Source information:

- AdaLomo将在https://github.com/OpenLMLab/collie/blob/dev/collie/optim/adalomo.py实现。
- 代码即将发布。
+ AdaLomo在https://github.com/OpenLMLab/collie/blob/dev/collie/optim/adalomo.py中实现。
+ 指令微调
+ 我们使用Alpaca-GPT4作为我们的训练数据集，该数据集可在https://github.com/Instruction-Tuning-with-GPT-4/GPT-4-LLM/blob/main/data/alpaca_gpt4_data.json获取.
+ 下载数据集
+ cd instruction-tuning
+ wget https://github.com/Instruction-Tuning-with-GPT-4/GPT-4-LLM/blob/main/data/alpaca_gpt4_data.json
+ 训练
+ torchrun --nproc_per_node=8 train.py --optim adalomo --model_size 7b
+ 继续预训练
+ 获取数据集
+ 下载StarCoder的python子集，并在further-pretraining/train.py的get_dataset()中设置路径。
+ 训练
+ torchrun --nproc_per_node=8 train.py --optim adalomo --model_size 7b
==
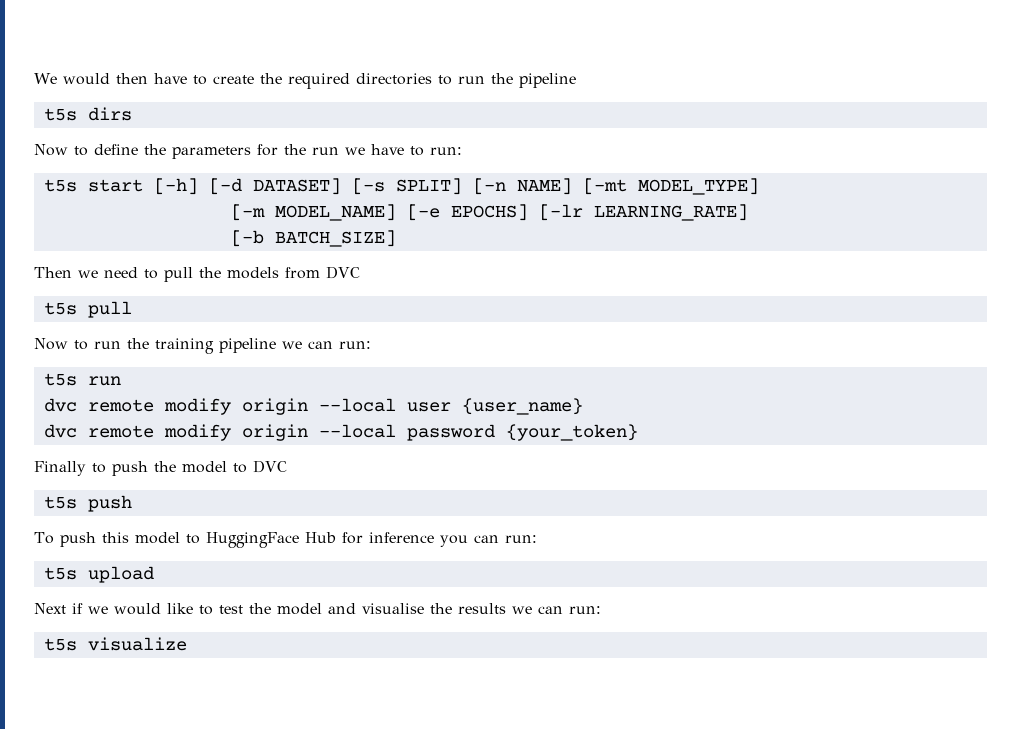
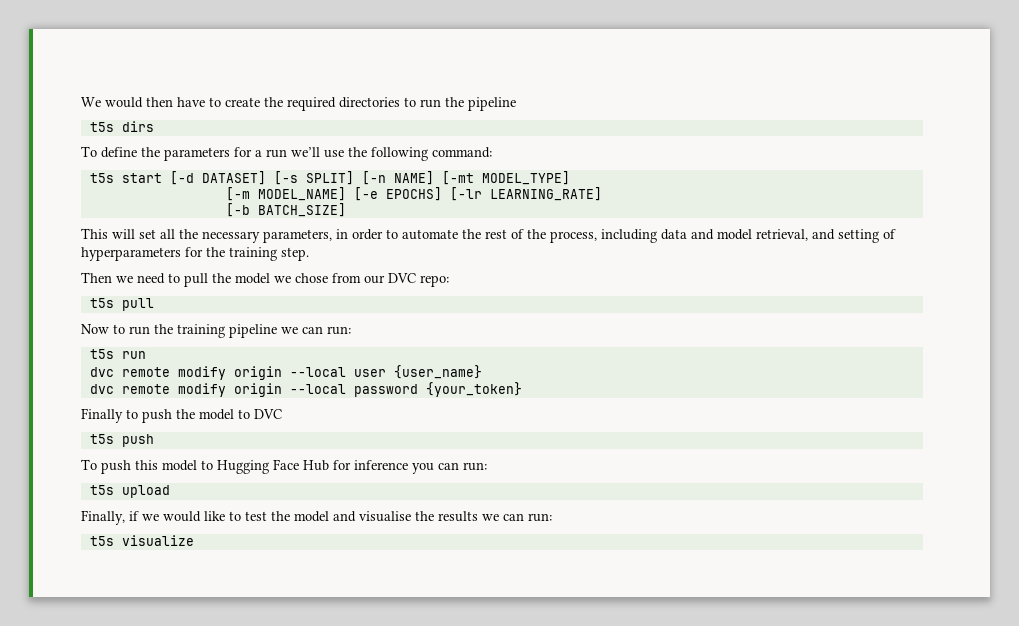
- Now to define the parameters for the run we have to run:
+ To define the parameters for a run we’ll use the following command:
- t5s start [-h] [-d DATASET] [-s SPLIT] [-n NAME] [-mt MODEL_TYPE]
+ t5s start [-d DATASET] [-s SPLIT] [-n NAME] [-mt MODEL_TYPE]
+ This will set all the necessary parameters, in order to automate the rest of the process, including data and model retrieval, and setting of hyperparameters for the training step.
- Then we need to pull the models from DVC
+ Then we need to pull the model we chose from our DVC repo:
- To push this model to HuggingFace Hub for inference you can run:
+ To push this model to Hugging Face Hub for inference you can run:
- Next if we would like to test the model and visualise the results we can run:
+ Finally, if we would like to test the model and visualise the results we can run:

Work to complete:
Which lines above hold the string "with"? Copy each of them.

Expected answer:
+ 我们使用Alpaca-GPT4作为我们的训练数据集，该数据集可在https://github.com/Instruction-Tuning-with-GPT-4/GPT-4-LLM/blob/main/data/alpaca_gpt4_data.json获取.
+ wget https://github.com/Instruction-Tuning-with-GPT-4/GPT-4-LLM/blob/main/data/alpaca_gpt4_data.json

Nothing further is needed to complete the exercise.